Task statement: In this exercise, return only the lines that run from the line with "total: 833.05 -> 718.44" to the end of the entries below, both included. Pictures are not copied.

Dataset extract:

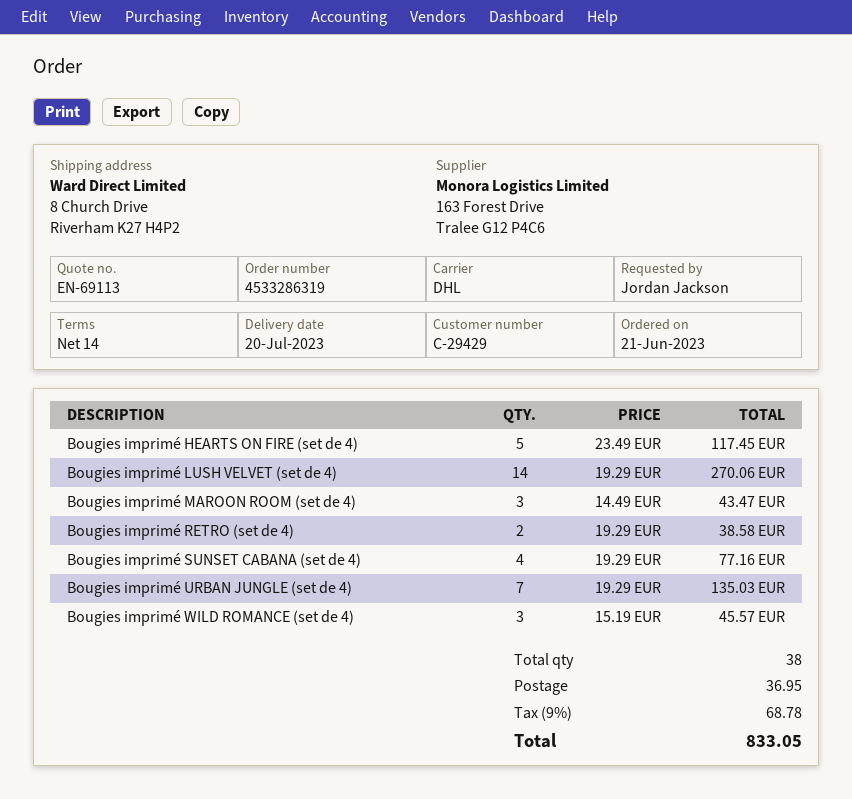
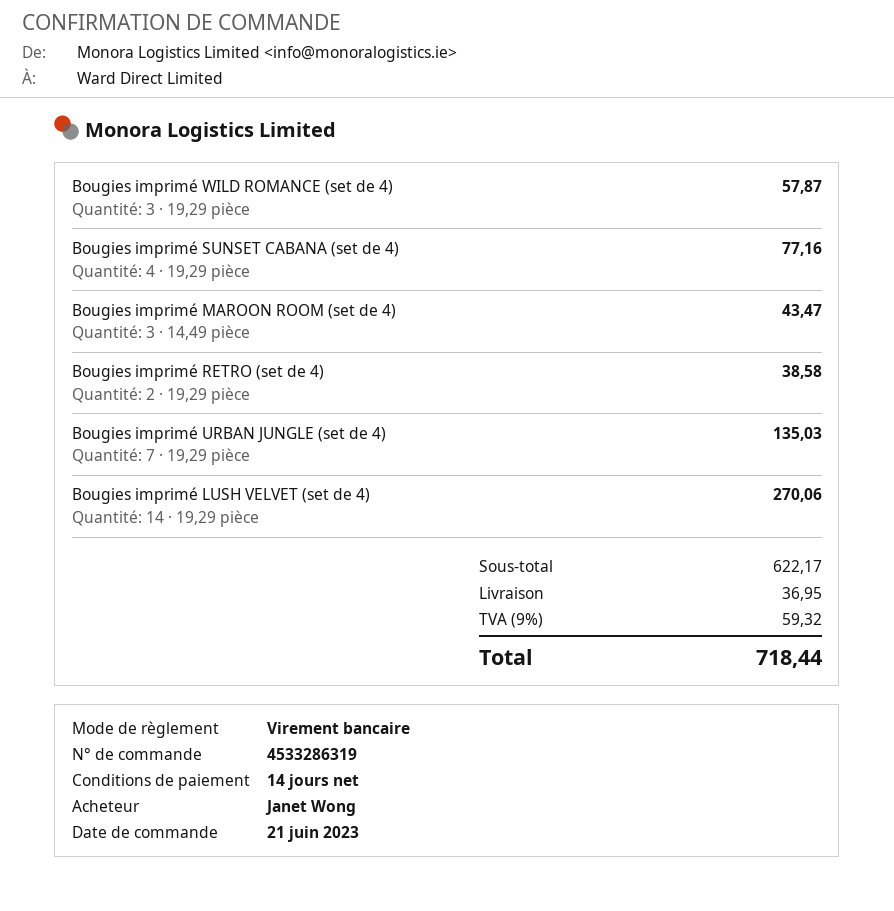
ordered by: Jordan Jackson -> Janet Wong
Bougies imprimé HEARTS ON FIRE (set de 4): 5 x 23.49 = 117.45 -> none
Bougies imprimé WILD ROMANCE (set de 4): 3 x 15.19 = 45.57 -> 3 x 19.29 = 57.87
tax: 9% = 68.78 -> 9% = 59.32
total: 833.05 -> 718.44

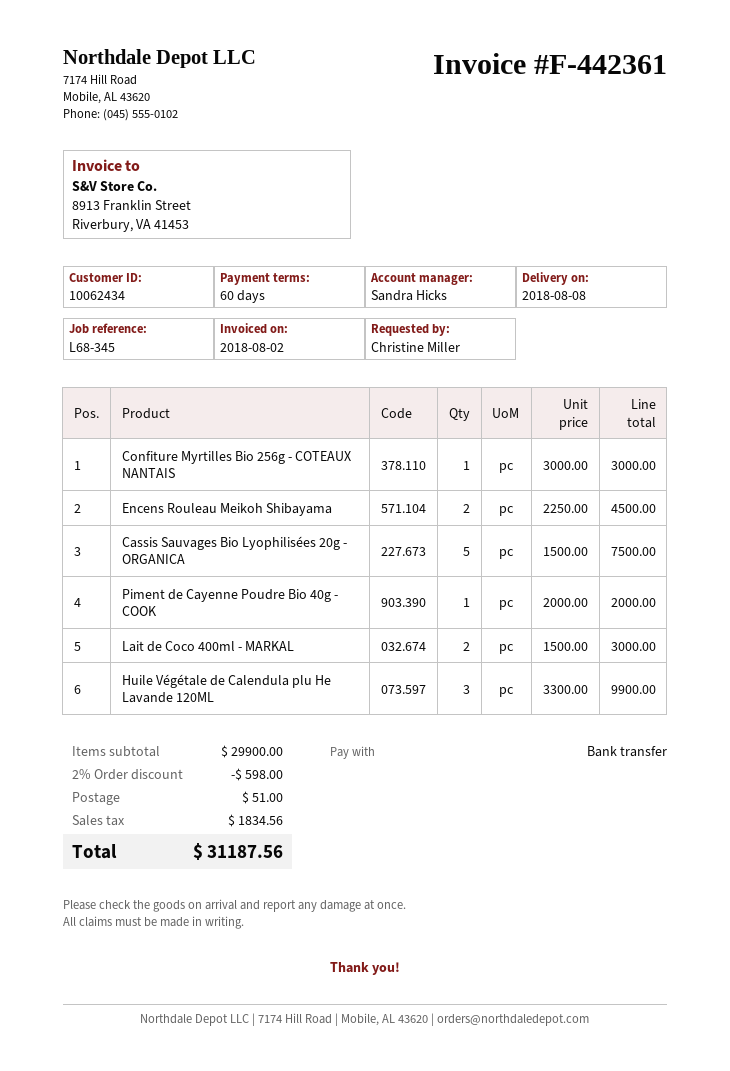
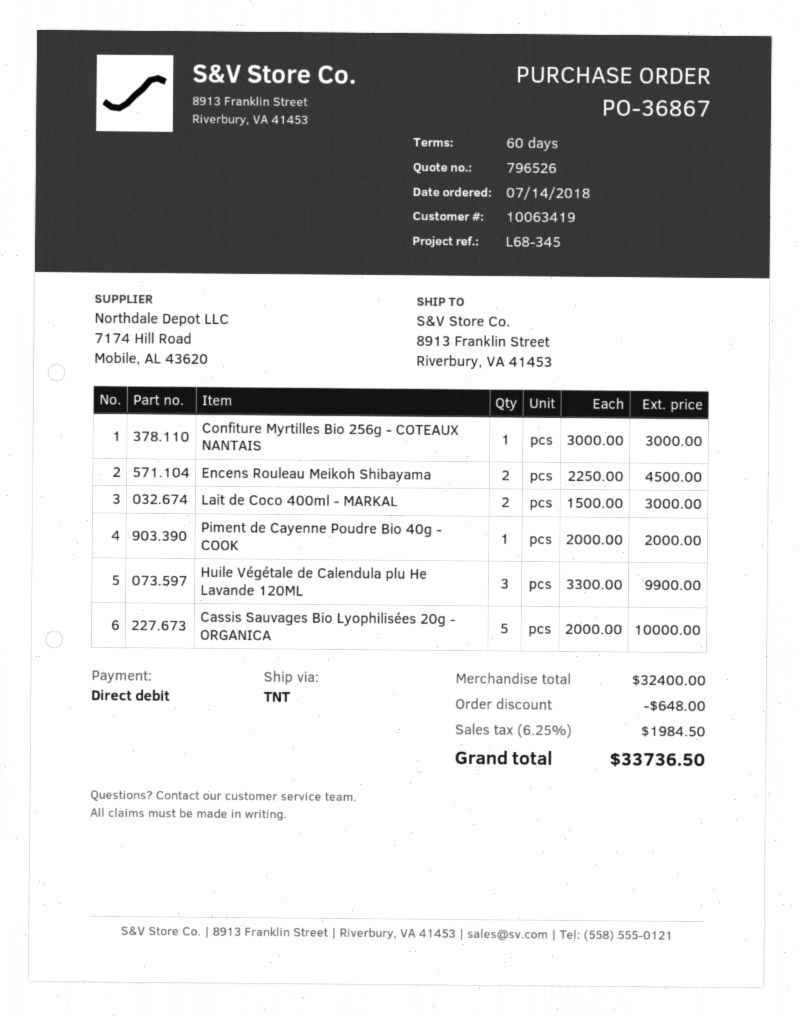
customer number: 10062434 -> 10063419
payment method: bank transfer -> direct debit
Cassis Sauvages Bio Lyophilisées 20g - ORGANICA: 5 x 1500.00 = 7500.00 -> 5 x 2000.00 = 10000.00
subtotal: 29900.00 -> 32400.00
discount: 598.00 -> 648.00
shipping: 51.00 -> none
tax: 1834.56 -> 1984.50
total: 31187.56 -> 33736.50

Output:
total: 833.05 -> 718.44

customer number: 10062434 -> 10063419
payment method: bank transfer -> direct debit
Cassis Sauvages Bio Lyophilisées 20g - ORGANICA: 5 x 1500.00 = 7500.00 -> 5 x 2000.00 = 10000.00
subtotal: 29900.00 -> 32400.00
discount: 598.00 -> 648.00
shipping: 51.00 -> none
tax: 1834.56 -> 1984.50
total: 31187.56 -> 33736.50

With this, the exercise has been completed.